━━━ DATA IN THIS EXERCISE

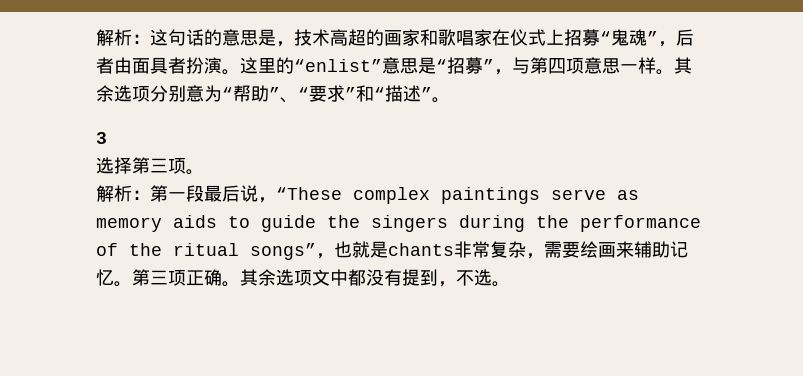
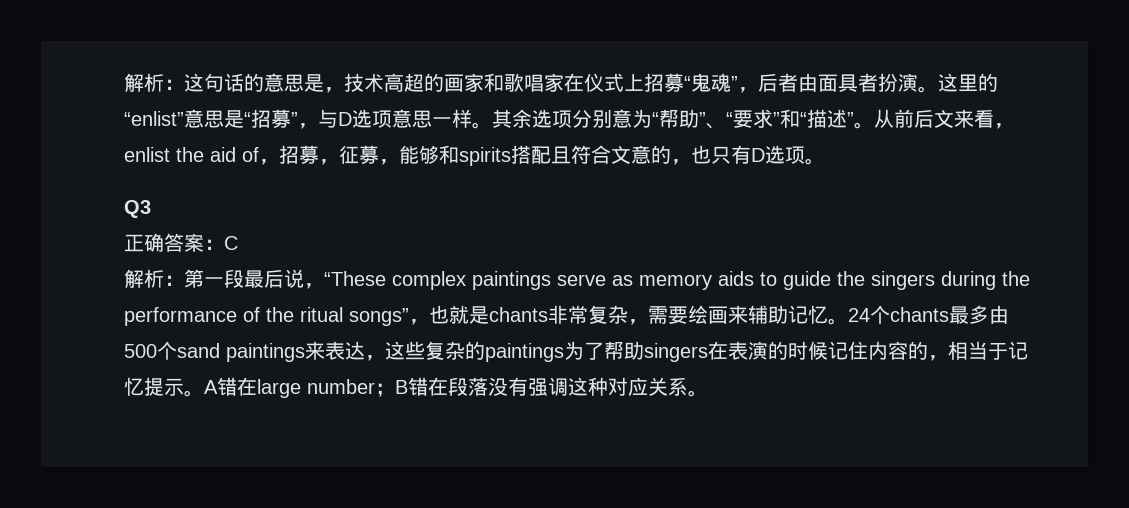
- 这里的“enlist”意思是“招募”，与第四项意思一样。
+ 这里的“enlist”意思是“招募”，与D选项意思一样。
- 其余选项分别意为“帮助”、“要求”和“描述”。
- 3
- 选择第三项。
+ 其余选项分别意为“帮助”、“要求”和“描述”。从前后文来看，enlist the aid of，招募，征募，能够和spirits搭配且符合文意的，也只有D选项。
+ Q3
+ 正确答案：C
- 第三项正确。其余选项文中都没有提到，不选。
+ 24个chants最多由500个sand paintings来表达，这些复杂的paintings为了帮助singers在表演的时候记住内容的，相当于记忆提示。A错在large number；B错在段落没有强调这种对应关系。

━━━━━━

- [WHAT IS NEEDED]
Exactly as written, please copy out the whole set of records, skipping images.

- [RESPONSE AREA]
- 这里的“enlist”意思是“招募”，与第四项意思一样。
+ 这里的“enlist”意思是“招募”，与D选项意思一样。
- 其余选项分别意为“帮助”、“要求”和“描述”。
- 3
- 选择第三项。
+ 其余选项分别意为“帮助”、“要求”和“描述”。从前后文来看，enlist the aid of，招募，征募，能够和spirits搭配且符合文意的，也只有D选项。
+ Q3
+ 正确答案：C
- 第三项正确。其余选项文中都没有提到，不选。
+ 24个chants最多由500个sand paintings来表达，这些复杂的paintings为了帮助singers在表演的时候记住内容的，相当于记忆提示。A错在large number；B错在段落没有强调这种对应关系。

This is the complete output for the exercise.